Na Inglaterra, vi pessoalmente como os postos de saúde são de uma simplicidade franciscana, dá-se valor à Clínica, há uma real hierarquização, há um Sistema Único de Saúde de altíssima qualidade que funciona, mas no Brasil confundiu-se “evidencias” com tecnologia, e foda-se a clínica e a semiologia.
GELÉIA GERAL
E não é só com médicos esse comportamento, essa cultura de nojo do interior. E isso é assim com engenheiros, professores, é uma praga nacional. É a cultura do saque, latina, ibérica, que vem pro interior pra fazer um garimpo e depois voltar pra capital. Como Cortez no Mexico, arranca-se o coração do paciente e leva-se a prata para gastar no shopping da Corte. Os que falam nesses dragões e santos não querem desenvolver nada, ninguem que participar, ninguem quer trabalhar no pesado. Não há mentalidade progressista ou desenvolvimentista. Criou-se um preconceito do médico do interior, do médico caipira, que vai pro interior pra enricar e virar prefeito. Do estereótipo do cara que se diz que faz tudo mas não sabe nada. Ninguem quer pagar mico, ninguem quer sofrer gozação na capital por estar no interior. Mas se inventou esse dragão da maldade da “falta de condições”.
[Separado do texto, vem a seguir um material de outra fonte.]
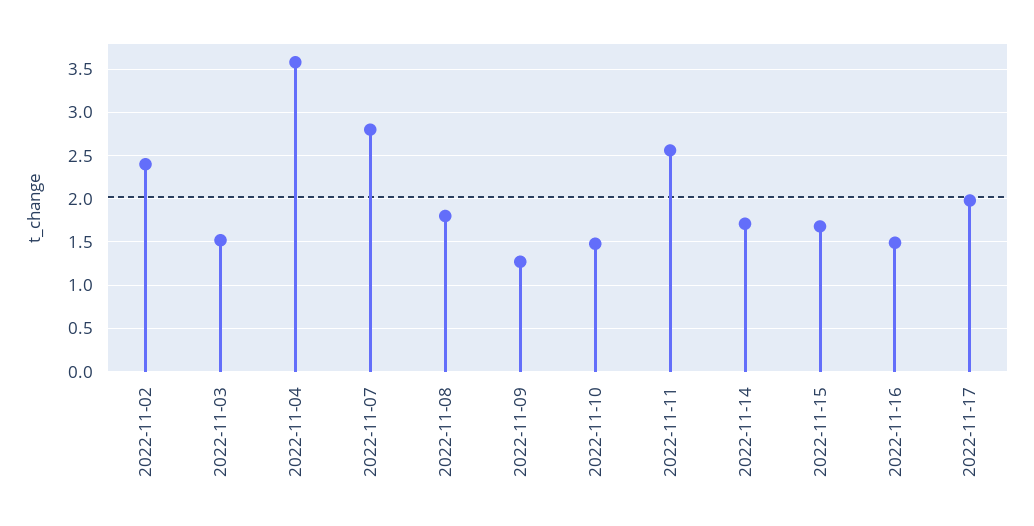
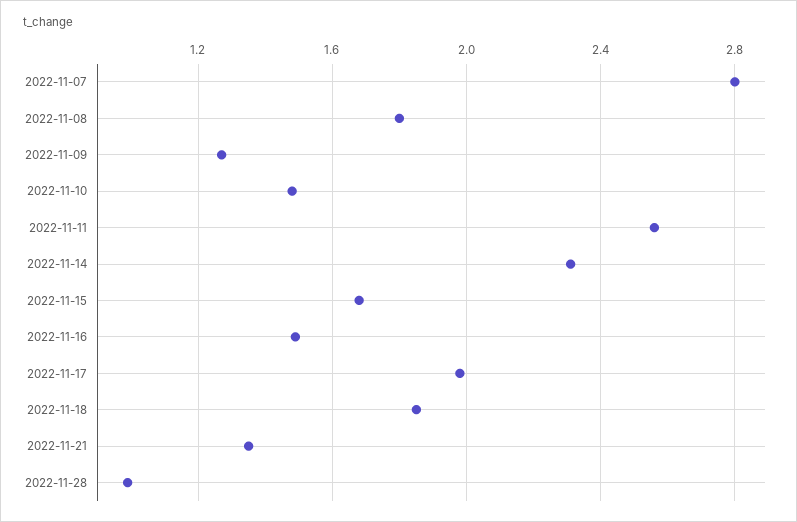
2022-11-02: 2.4 -> none
2022-11-03: 1.5 -> none
2022-11-04: 3.6 -> none
2022-11-14: 1.7 -> 2.3
2022-11-18: none -> 1.85
2022-11-21: none -> 1.35
2022-11-28: none -> 1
Como médico perito que avaliei centenas de candidatos ao serviço público de diversos níveis, médicos, engenheiros, professores, etc. que fizeram concurso nas capitais para vir para o interior, fui testemunha de invariavelmente, assim que chegam aqui começam a meter atestados médicos, e mil justificativas, a pedirem laudos de incapacidade, desonestos com o compromisso que assumiram ao entrar no serviço público, utilizando lobby político e o escambau para voltar para a capital.
A maioria dos médicos que fala em “falta de condições” e “revalida” nunca fez uma consulta em um posto de periferia do interior, quiçá da capital.
Leia abaixo a verdadeira análise da situação com a qual assinei embaixo e por favor me poupem de mandar emails com essa cantilena repetitiva de que seremos vítimas de espiões cubanos, de agentes do comunismo internacional, de danos aos brasileiros e não me convidem para ir às ruas com uma cartolina escrita Revalida;
Sou contra Dilma Roussef, detesto Lula, sou membro fundador do PSDB em Santarém, voto no Aécio, vomito contra o mensalão, mas trazer médicos de qualquer país para cá, é um avanço, infelizmente vai servir para engordar as burras do PT, pois a população que não tem chuva vai vibrar nem que seja com uma gota d’agua.
Assim como foi na abertura do mercado da informática e dos carros importados, os médicos estrangeiros vão impor vergonha na cara dos médicos brasileiros para trabalharem no interior e não se envergonharem ou terem nojo do resto do Brasil.
VERGONHA NACIONAL
E mais, vamos passar a maior vergonha quando os índices de saúde dessas localidades onde estão os médicos estrangeiros começarem a mudar, e aí eu quero ver neguinho falando em revalida, em riscos para a população, em “falta de condições”. E aí a medicina brasileira vai pagar o maior mico histórico.  E tem mais, provavelmente muitos médicos vão correr pro interior para aprender com esses médicos estrangeiros, e quem sabe aí percam o preconceito depois de matar a propria inveja. Médicos estrangeiros que aliás, estão estupefatos com a babaquice médica nacional de repudiá-los sob o hipócrita pretexto de “proteger a população”. Especialistas de 38 anos de medicina pública de Portugal e Espanha estão sendo tachados de incompetentes, sendo levados para o Revalida como se estivessem em Nuremberg. Vejam em seguida o exemplo de Tocantins.
Temos muitos médicos querendo ser Miguel Nicolelis, mas ninguem quer ser Carlos Chagas.